Profondément antisémite, cet individu pour lequel certains milieux des droits de l’homme en France avaient pris fait et cause, n’avait pas supporté qu’Israël soit invité au Sommet Mondial pour la Société de l’Information (SMSI), que la Tunisie recevait en 2005. Comme tous ses acolytes de l’opposition, il avait saisi cette occasion pour essayer de saboter ce sommet mondial que la Tunisie avait réussi à abriter malgré la forte concurrence suisse, grecque, polonaise, turque et qatarie. C’était une occasion pour présenter le régime comme étant « vendu au sionisme » -la chanson des Frères Musulmans-, en jouant ainsi sur la fibre antisémite. Imbécile ou démagogue, Mohamed Abbou ne savait pas que Tunis était la capitale d’accueil d’un sommet onusien auquel tous les Etats membres des Nations Unies devaient obligatoirement assister.

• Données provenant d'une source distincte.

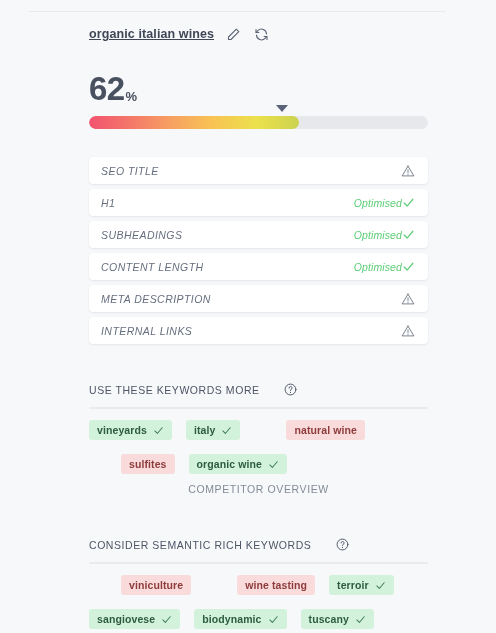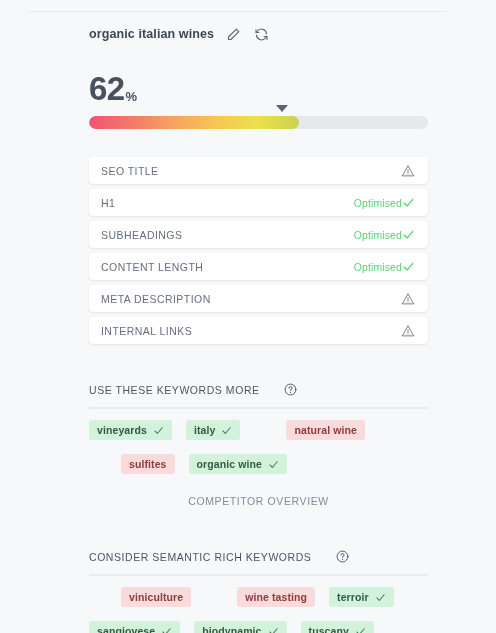"organic italian wines" .kw-title { text-decoration: none -> underline }
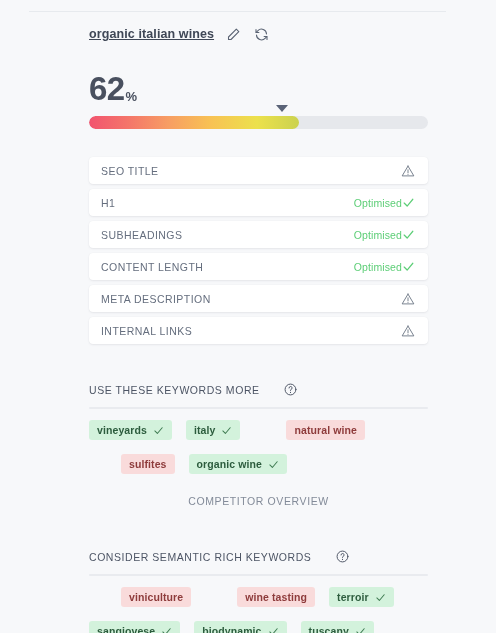"SEO TITLE" .check-row { font-style: none -> italic }
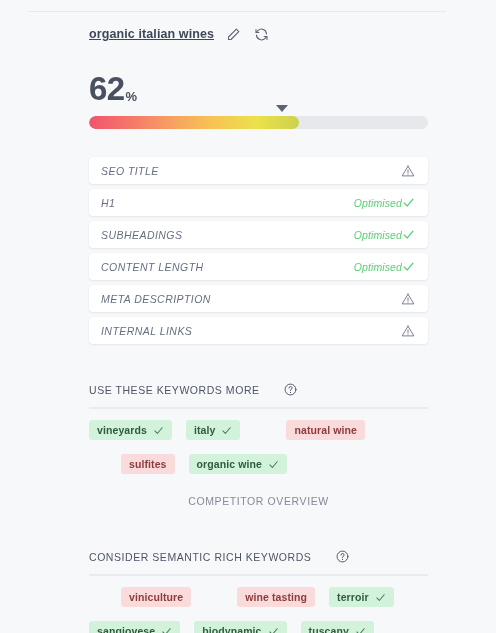"COMPETITOR OVERVIEW" .competitor-link { margin-top: 21px -> 9px }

Islamiste recyclé dans le CPR de Marzouki, comme tous les premiers membres de cet appendice des Frères Musulmans Tunisiens, Mohamed Abbou est devenu, le 24 décembre 2011, après la « révolution du jasmin », ministre auprès du premier ministre, chargé de la Réforme administrative ! Son patron était Hamadi Jebali, alias Hamadi McCain. A priori, notre avocassier et « grand militant » des droits de l’homme n’avait plus de problème avec le sionisme, encore moins avec l’impérialisme américain, dont il a été le vil serviteur, à l’instar d’Ahmed Chalabi en Irak !

Depuis 2011, comme Ahmed Chalabi, Mohamed Abbou s’est enrichi aussi rapidement que Samir Dilou, Noureddine Bhiri, Hamadi Jebali, Sihem Badi, Meherzia Labidi, Sihem Bensedrine, Imed Daïmi, Abdellatif Mekki, Salim Ben Hamidane…etc.

Bourguiba, quant à lui, n‘a laissé comme héritage qu’un compte bancaire de 870 dinars et une modeste maison héritée de ses parents. Il a aussi laissé un Code du statut personnel que les Frères Musulmans n’ont pas pu supprimer, et un Etat Souverain que les mercenaires du Qatar et des Etats-Unis ont ramené à l’ère coloniale.

Nebil Ben Yahmed        


           


1.Posté par Samia Kefi Jelliti le 02/03/2016 08:29 (depuis mobile)
De grâce faites relire vos articles avant de les publier .
Des erreurs multiples et répétées sont présentes dans votre article .
En effet il fallait écrire "statue" et non "statut" .
" s''en prend" et non " s''en prenne"
"héros" et non "Héro" .

TS- Merci Samia.

2.Posté par fay le 04/03/2016 06:41
Une promesse de Béji Caïd Essebsi alors candidat aux élections présidentielles, dites vous ?

La question est à poser à son fils, HCE, et ses acolytes qui ont piraté le Nidaa et l'ont fait dévier de ses objectifs et de ses promesses électorales.

le cas de cette énième promesse non tenue, vient renforcer encore plus ma désormais conviction que, compte tenu de son âge très avancé et de son état de santé qui en découle, BCE n'est malheureusement plus capable de tenir, ne serait-ce, une aussi petite promesse comme celle-ci. Que dire alors de la gestion des affaires d'un pays ?

Je dis "désormais" pour ma conviction, car celle-ci était tout autre quant j'avais voté pour lui et pour Nidaa en 2014.

Quant à Monsieur Abbou, Je trouve que c'est trop d'honneur pour lui de la comparer à ce que fut A. Chalabi pour l'Irak.